* [WHAT TO WORK ON]
What you return should match every record exactly, with the images removed.

* [RECORDS PROVIDED]

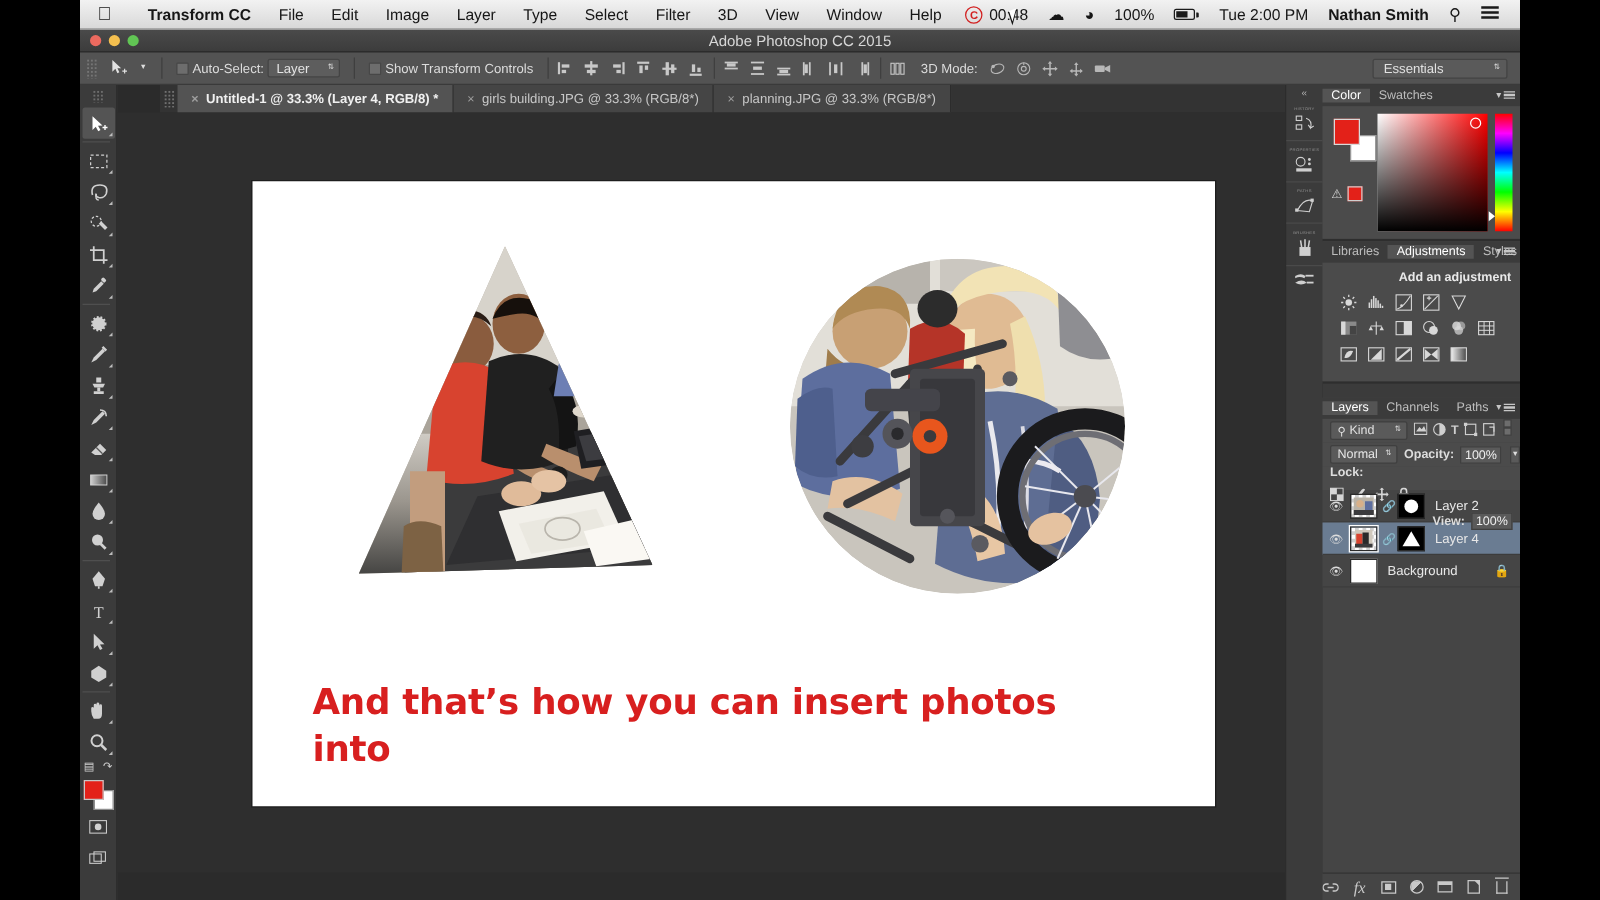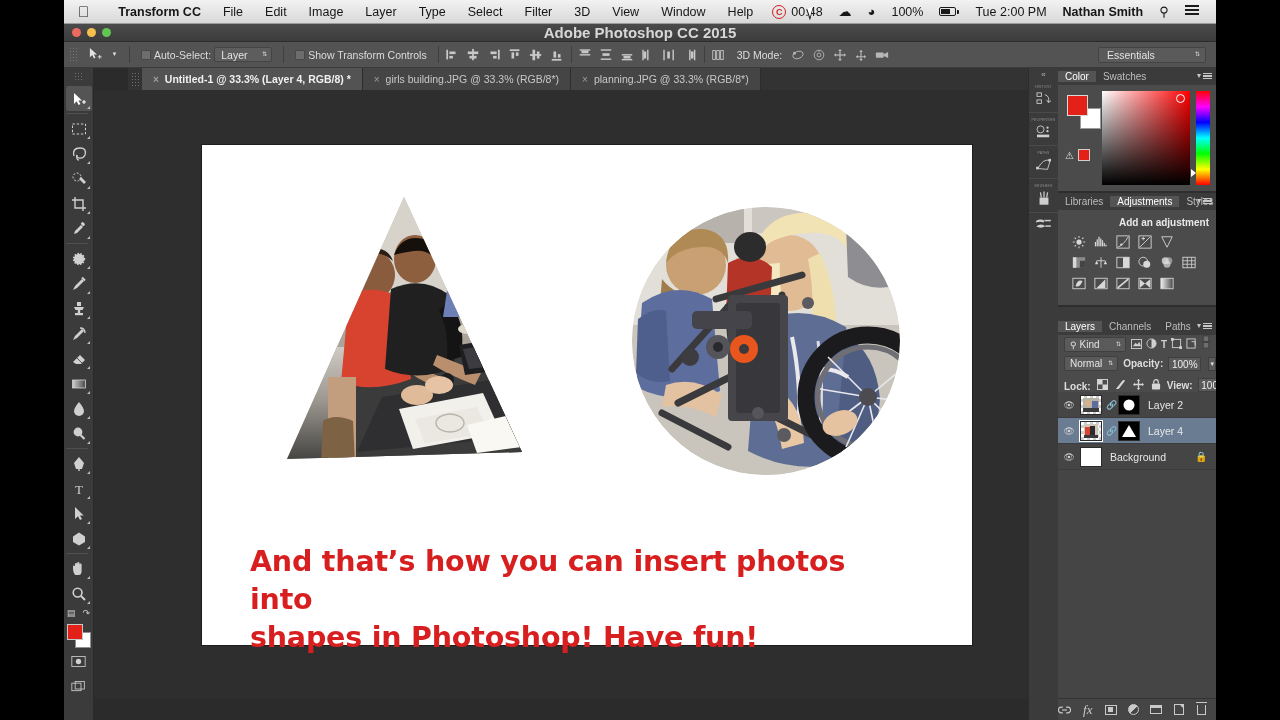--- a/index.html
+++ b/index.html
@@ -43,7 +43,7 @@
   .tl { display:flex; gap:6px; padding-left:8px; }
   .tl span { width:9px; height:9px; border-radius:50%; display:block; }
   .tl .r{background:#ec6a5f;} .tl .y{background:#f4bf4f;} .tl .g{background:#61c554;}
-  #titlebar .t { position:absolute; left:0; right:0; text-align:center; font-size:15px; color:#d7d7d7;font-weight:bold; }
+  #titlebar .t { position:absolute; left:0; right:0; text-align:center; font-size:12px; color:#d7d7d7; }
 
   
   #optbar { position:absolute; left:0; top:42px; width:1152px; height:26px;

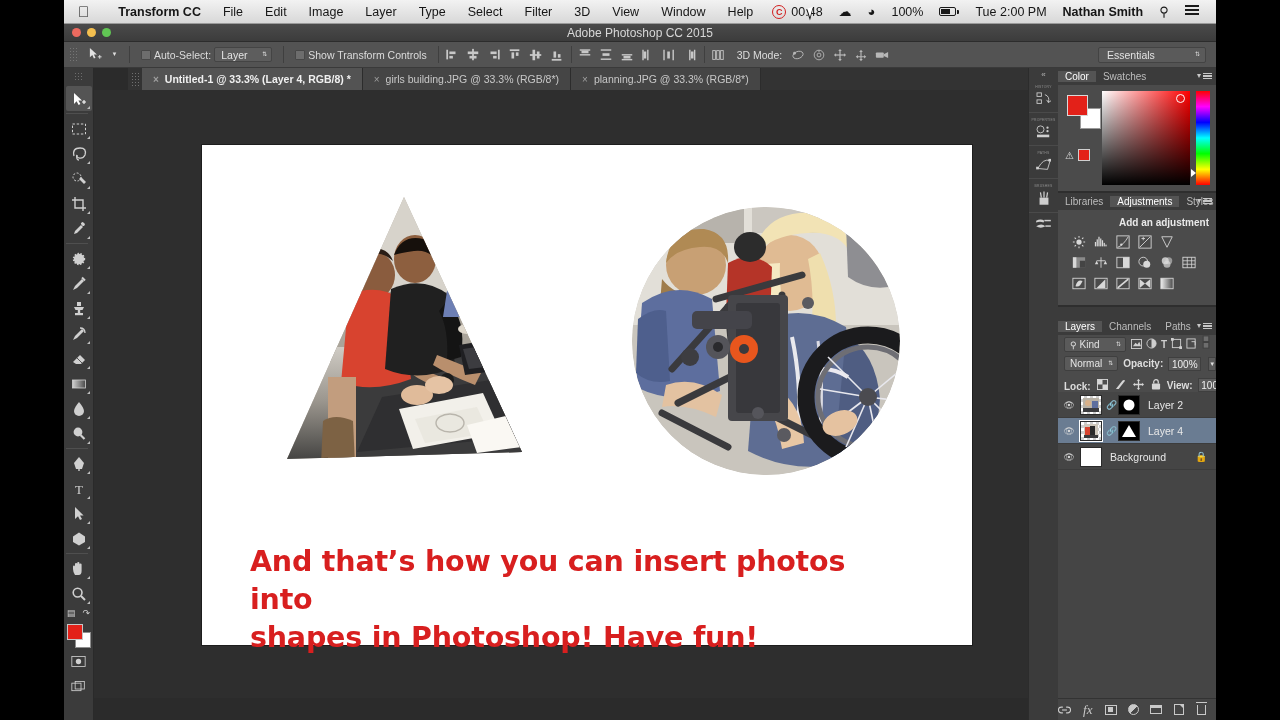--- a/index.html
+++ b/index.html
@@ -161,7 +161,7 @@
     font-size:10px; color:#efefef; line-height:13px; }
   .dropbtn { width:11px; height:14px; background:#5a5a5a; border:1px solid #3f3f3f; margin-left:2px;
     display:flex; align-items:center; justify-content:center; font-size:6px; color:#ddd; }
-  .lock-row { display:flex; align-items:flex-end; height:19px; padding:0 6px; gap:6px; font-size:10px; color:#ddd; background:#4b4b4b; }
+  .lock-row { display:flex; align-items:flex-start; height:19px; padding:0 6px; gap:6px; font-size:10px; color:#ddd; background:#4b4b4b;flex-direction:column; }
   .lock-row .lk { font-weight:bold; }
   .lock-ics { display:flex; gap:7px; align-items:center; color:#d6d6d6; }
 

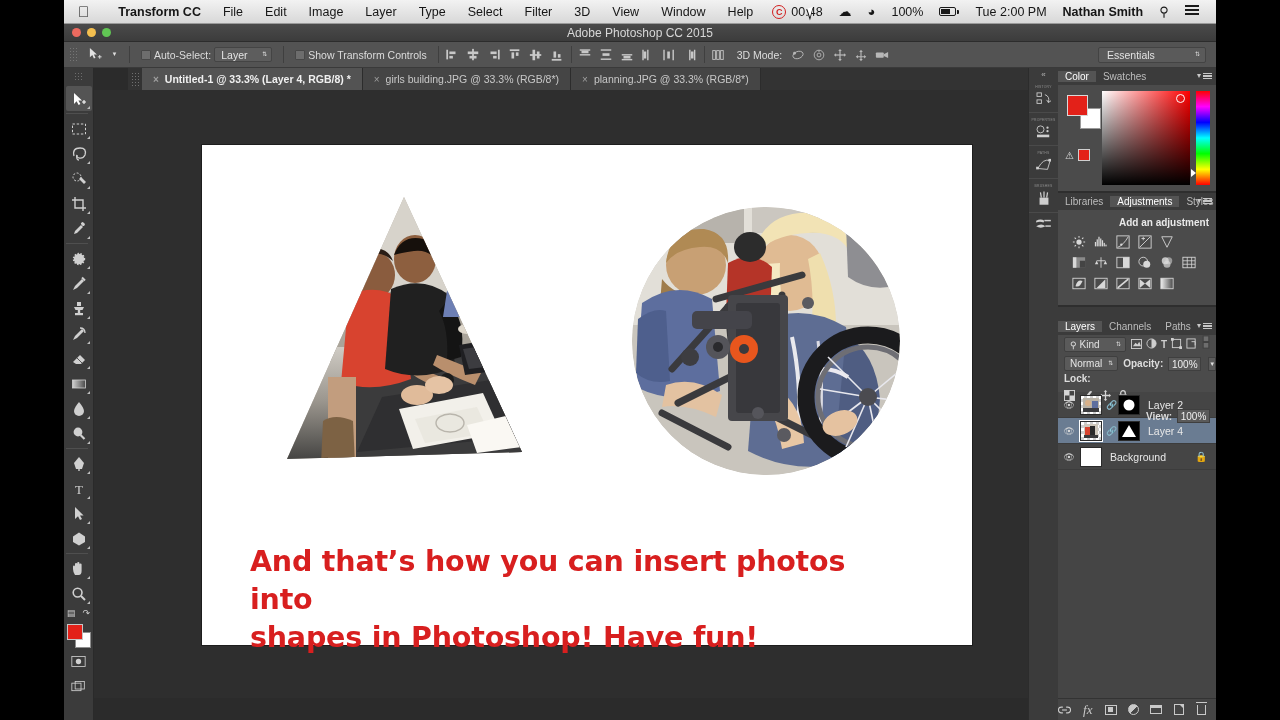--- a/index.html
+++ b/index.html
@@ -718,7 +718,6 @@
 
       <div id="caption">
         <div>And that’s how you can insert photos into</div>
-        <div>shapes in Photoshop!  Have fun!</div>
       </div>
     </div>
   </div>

* [EXPECTED OUTPUT]
--- a/index.html
+++ b/index.html
@@ -43,7 +43,7 @@
   .tl { display:flex; gap:6px; padding-left:8px; }
   .tl span { width:9px; height:9px; border-radius:50%; display:block; }
   .tl .r{background:#ec6a5f;} .tl .y{background:#f4bf4f;} .tl .g{background:#61c554;}
-  #titlebar .t { position:absolute; left:0; right:0; text-align:center; font-size:15px; color:#d7d7d7;font-weight:bold; }
+  #titlebar .t { position:absolute; left:0; right:0; text-align:center; font-size:12px; color:#d7d7d7; }
 
   
   #optbar { position:absolute; left:0; top:42px; width:1152px; height:26px;

--- a/index.html
+++ b/index.html
@@ -161,7 +161,7 @@
     font-size:10px; color:#efefef; line-height:13px; }
   .dropbtn { width:11px; height:14px; background:#5a5a5a; border:1px solid #3f3f3f; margin-left:2px;
     display:flex; align-items:center; justify-content:center; font-size:6px; color:#ddd; }
-  .lock-row { display:flex; align-items:flex-end; height:19px; padding:0 6px; gap:6px; font-size:10px; color:#ddd; background:#4b4b4b; }
+  .lock-row { display:flex; align-items:flex-start; height:19px; padding:0 6px; gap:6px; font-size:10px; color:#ddd; background:#4b4b4b;flex-direction:column; }
   .lock-row .lk { font-weight:bold; }
   .lock-ics { display:flex; gap:7px; align-items:center; color:#d6d6d6; }
 

--- a/index.html
+++ b/index.html
@@ -718,7 +718,6 @@
 
       <div id="caption">
         <div>And that’s how you can insert photos into</div>
-        <div>shapes in Photoshop!  Have fun!</div>
       </div>
     </div>
   </div>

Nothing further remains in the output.